WHAT NEEDS TO BE DONE → Every line containing "none" should be copied out. Go through the entries and find them.

MATERIAL FOR THIS TASK →
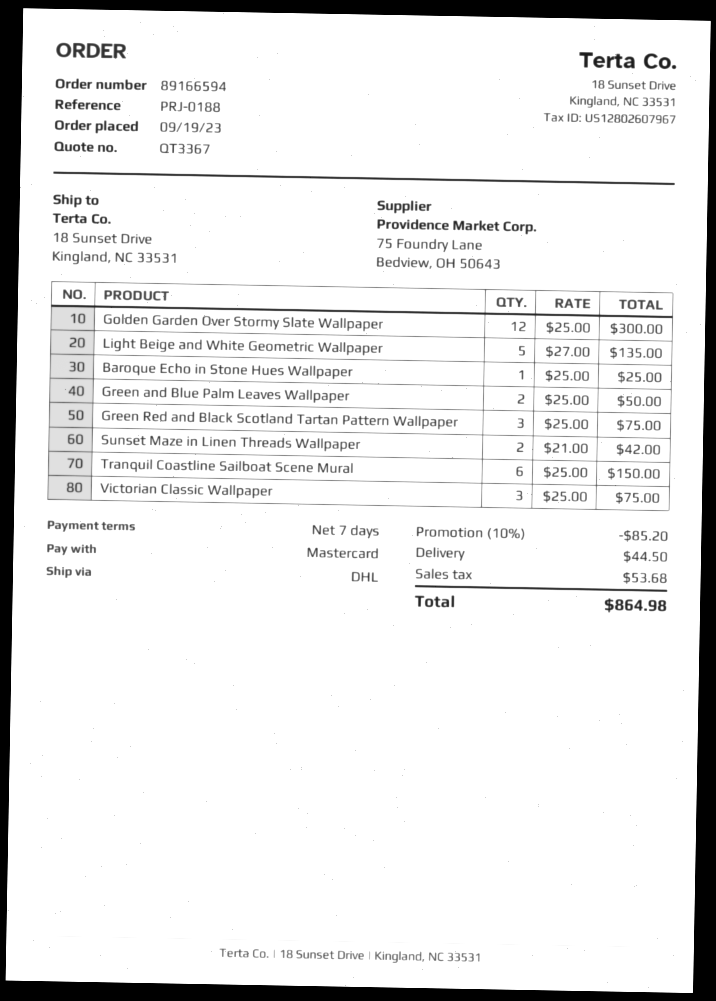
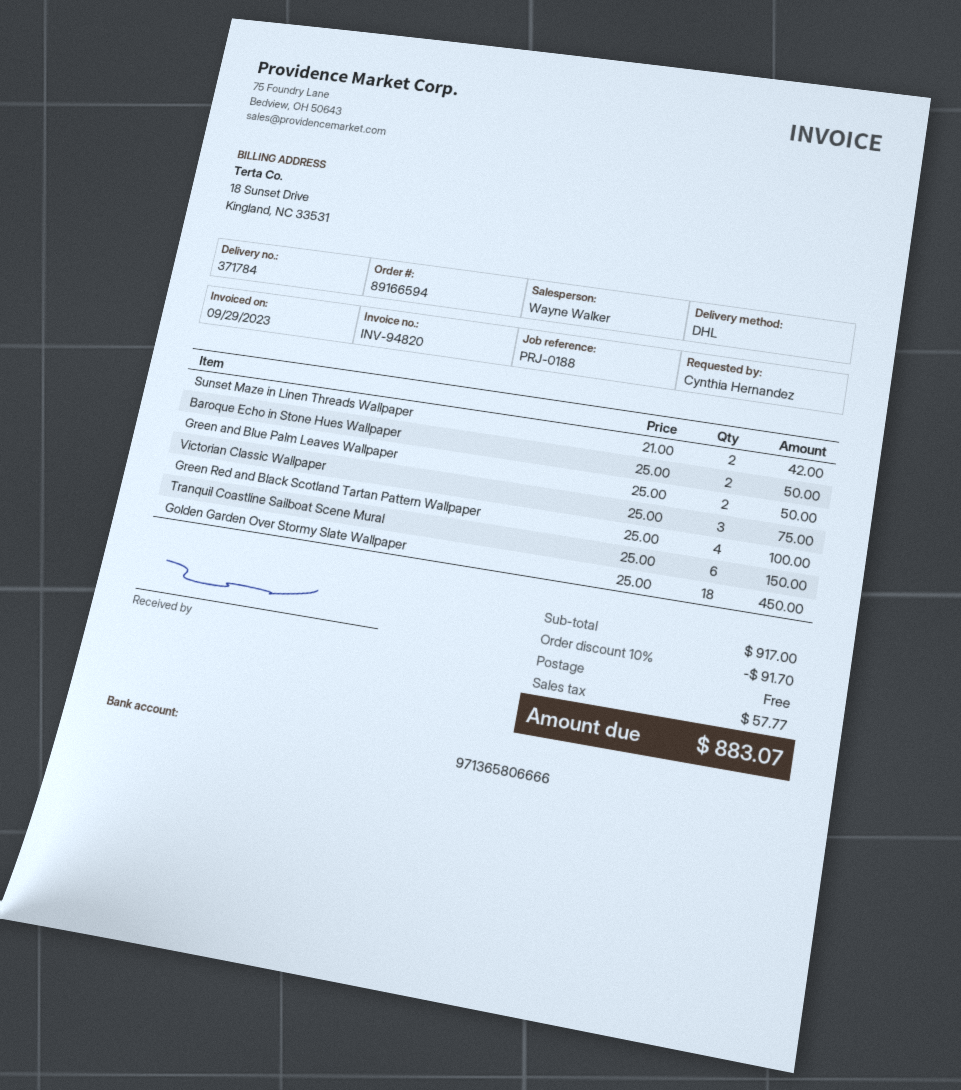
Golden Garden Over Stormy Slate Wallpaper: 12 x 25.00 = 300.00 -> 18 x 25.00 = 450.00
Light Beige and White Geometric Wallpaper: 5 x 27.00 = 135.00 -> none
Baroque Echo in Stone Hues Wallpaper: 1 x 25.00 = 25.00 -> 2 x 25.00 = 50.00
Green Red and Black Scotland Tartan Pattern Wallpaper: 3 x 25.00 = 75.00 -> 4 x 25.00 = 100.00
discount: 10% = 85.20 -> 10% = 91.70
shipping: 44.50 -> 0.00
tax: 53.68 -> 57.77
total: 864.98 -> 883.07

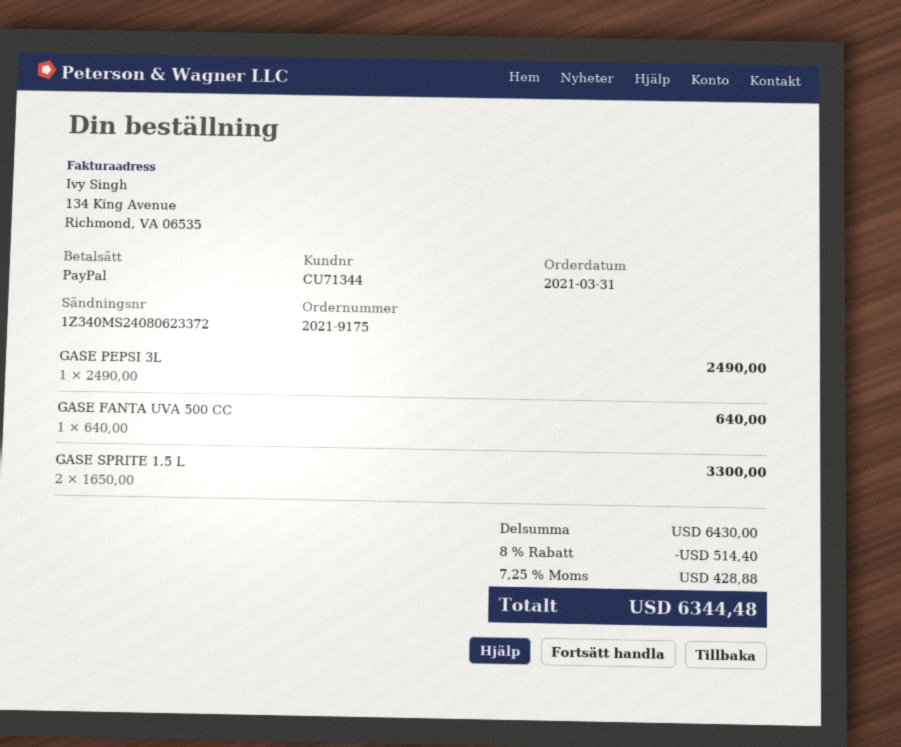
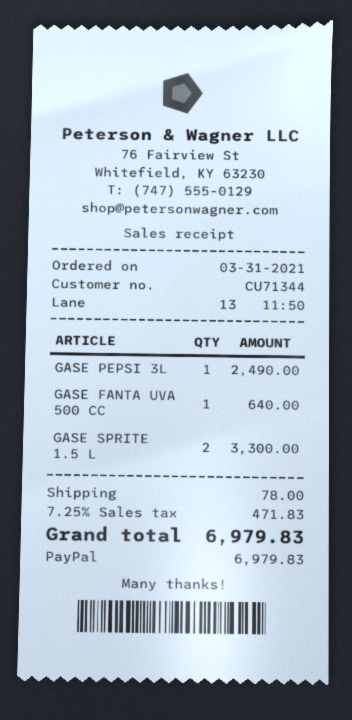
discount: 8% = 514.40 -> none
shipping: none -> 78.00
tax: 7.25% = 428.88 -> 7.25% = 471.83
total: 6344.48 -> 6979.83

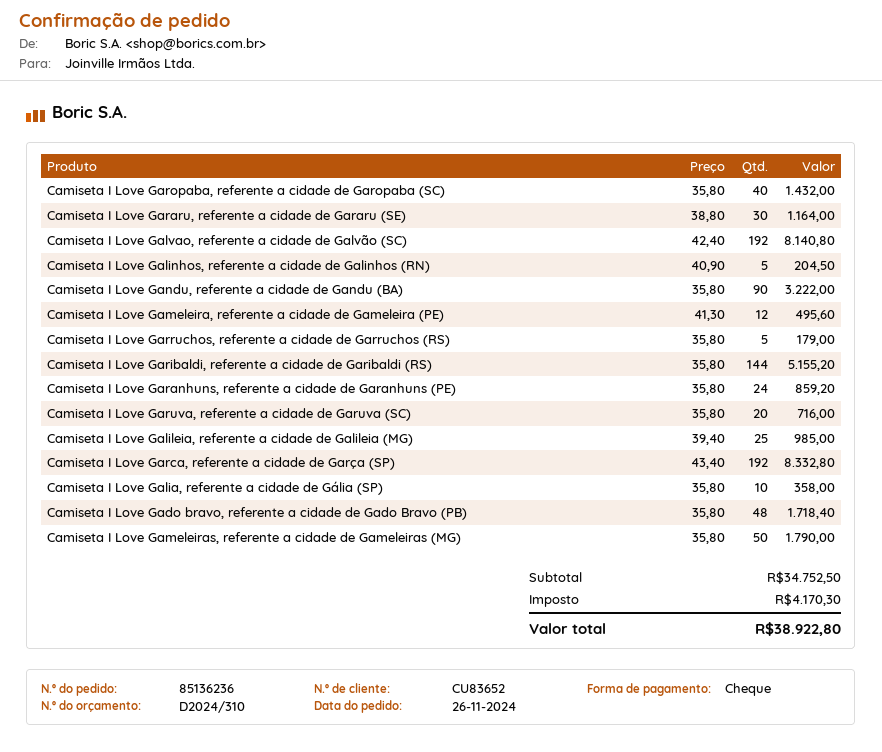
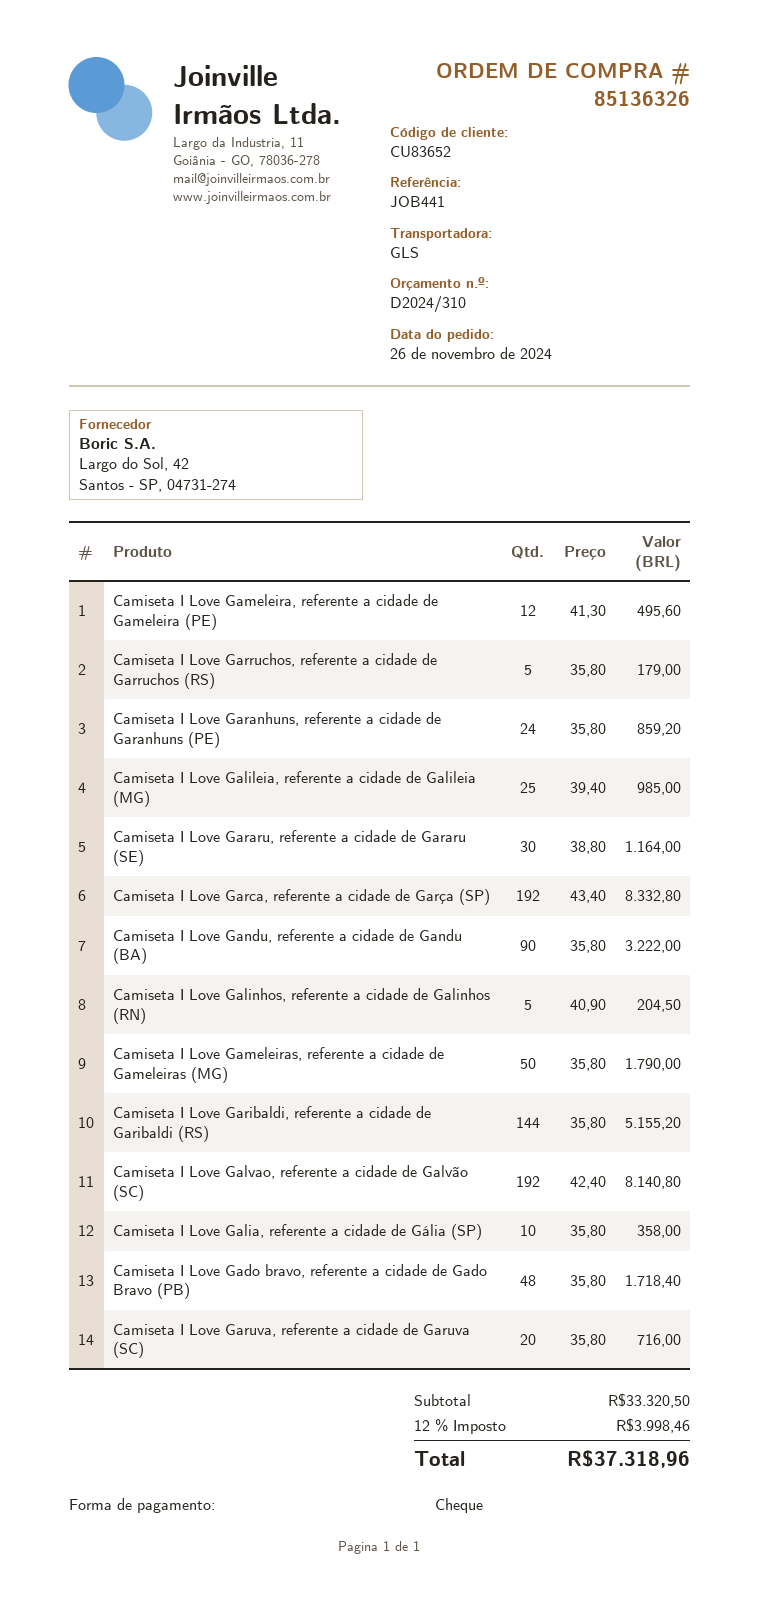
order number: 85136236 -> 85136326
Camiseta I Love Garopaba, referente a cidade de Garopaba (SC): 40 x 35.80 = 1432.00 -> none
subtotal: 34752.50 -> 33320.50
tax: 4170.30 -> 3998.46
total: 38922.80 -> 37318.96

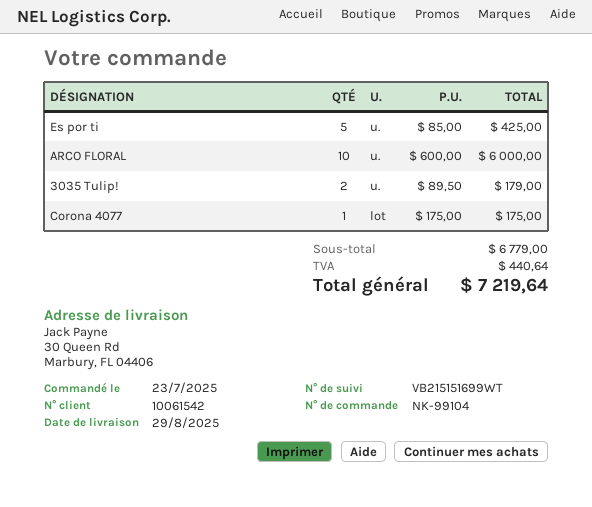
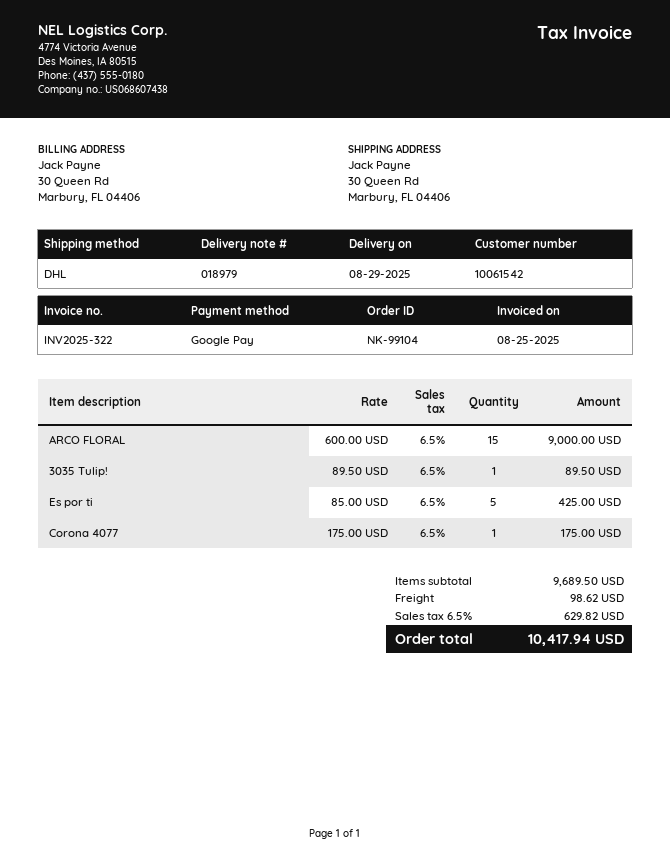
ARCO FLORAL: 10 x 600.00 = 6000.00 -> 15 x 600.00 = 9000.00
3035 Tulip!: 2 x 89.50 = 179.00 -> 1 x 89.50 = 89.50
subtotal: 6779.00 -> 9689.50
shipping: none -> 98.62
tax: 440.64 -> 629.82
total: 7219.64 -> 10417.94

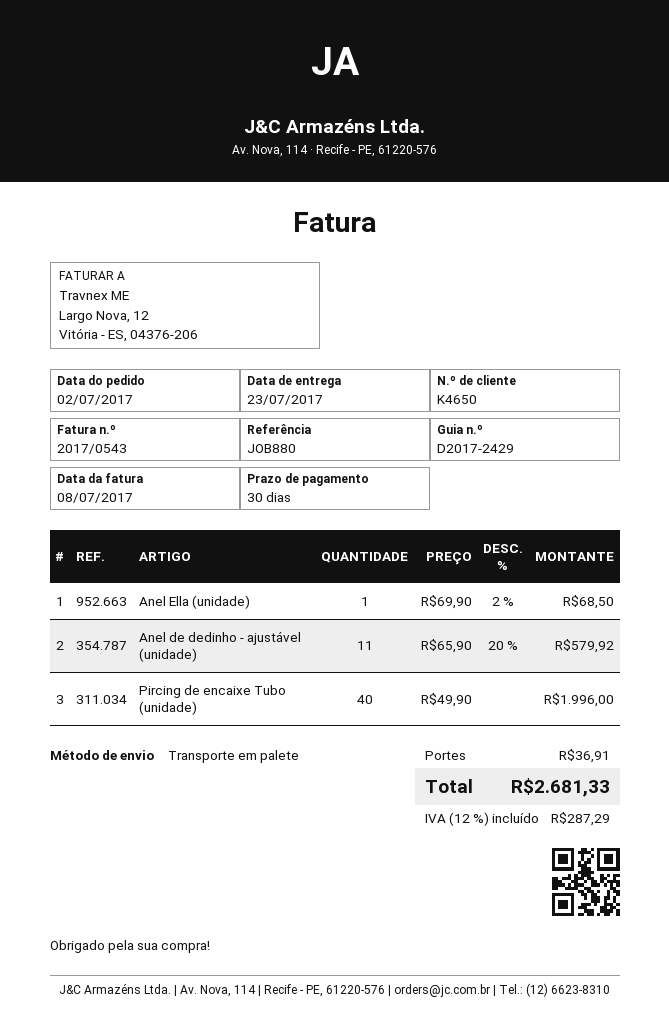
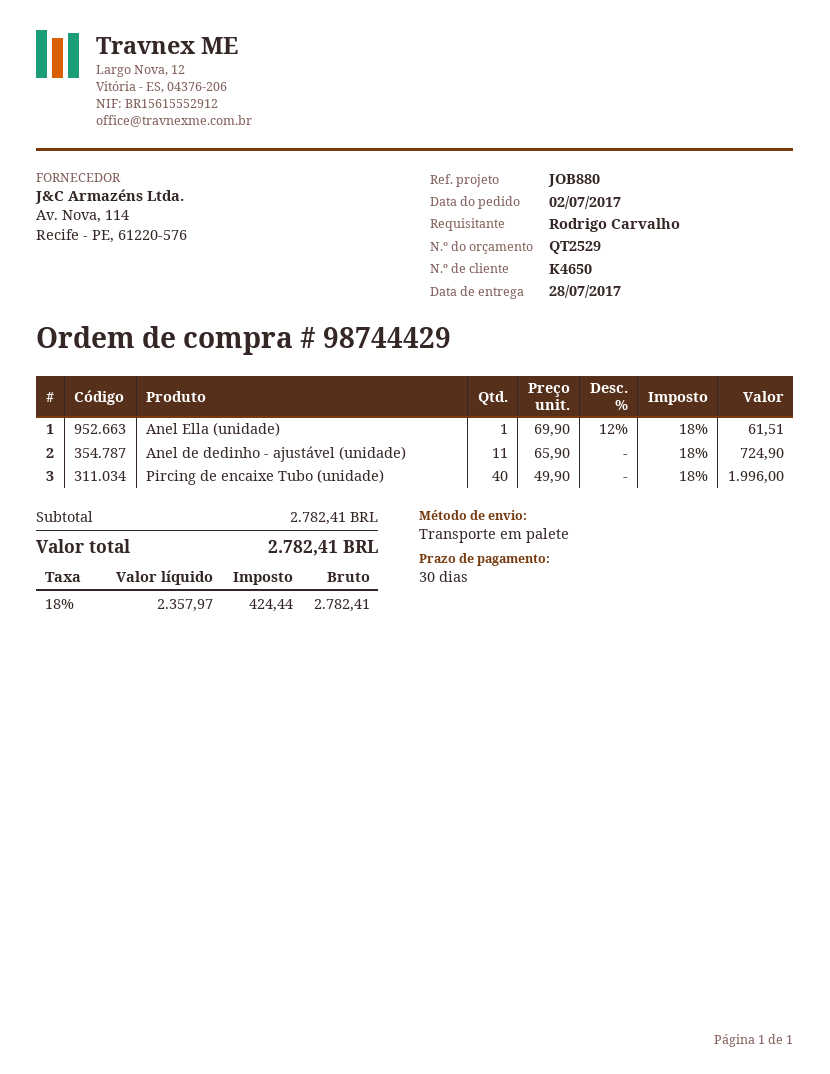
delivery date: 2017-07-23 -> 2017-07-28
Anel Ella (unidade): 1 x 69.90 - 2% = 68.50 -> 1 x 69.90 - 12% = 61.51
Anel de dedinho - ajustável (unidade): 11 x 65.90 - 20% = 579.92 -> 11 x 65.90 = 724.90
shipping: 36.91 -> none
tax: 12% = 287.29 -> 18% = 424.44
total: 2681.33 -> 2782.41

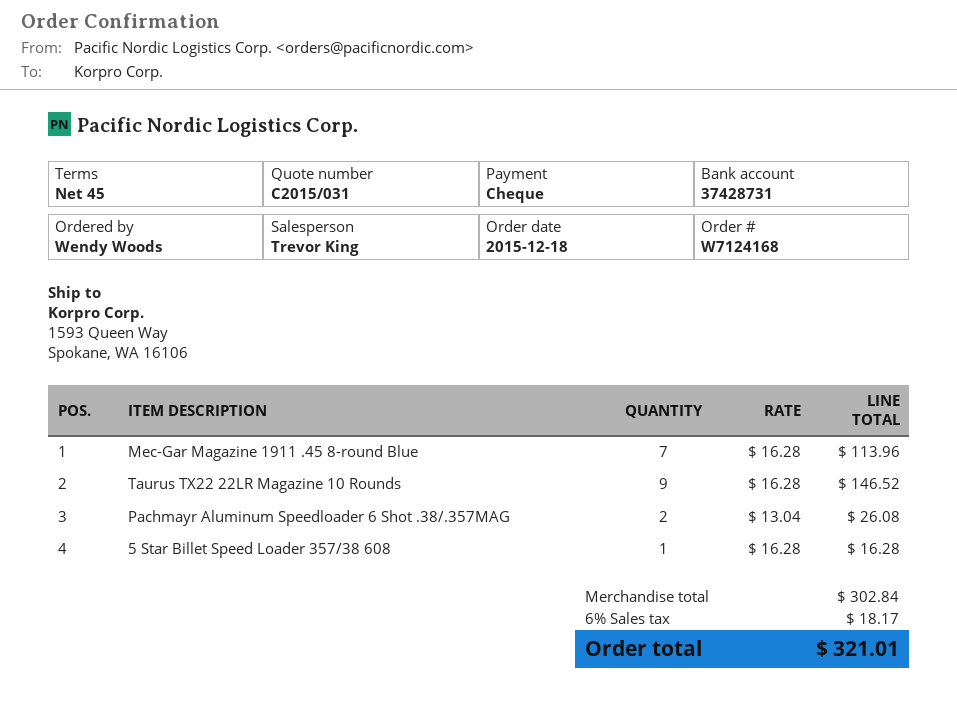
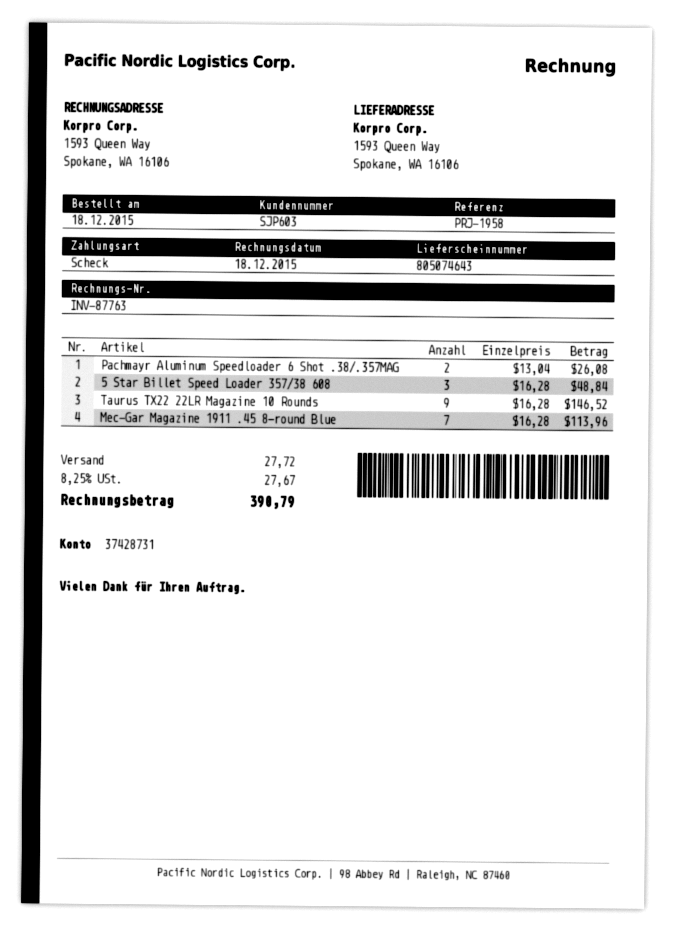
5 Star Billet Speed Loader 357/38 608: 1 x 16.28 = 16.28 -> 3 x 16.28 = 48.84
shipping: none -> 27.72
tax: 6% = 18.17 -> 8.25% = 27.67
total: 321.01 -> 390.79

RESULT →
Light Beige and White Geometric Wallpaper: 5 x 27.00 = 135.00 -> none
discount: 8% = 514.40 -> none
shipping: none -> 78.00
Camiseta I Love Garopaba, referente a cidade de Garopaba (SC): 40 x 35.80 = 1432.00 -> none
shipping: none -> 98.62
shipping: 36.91 -> none
shipping: none -> 27.72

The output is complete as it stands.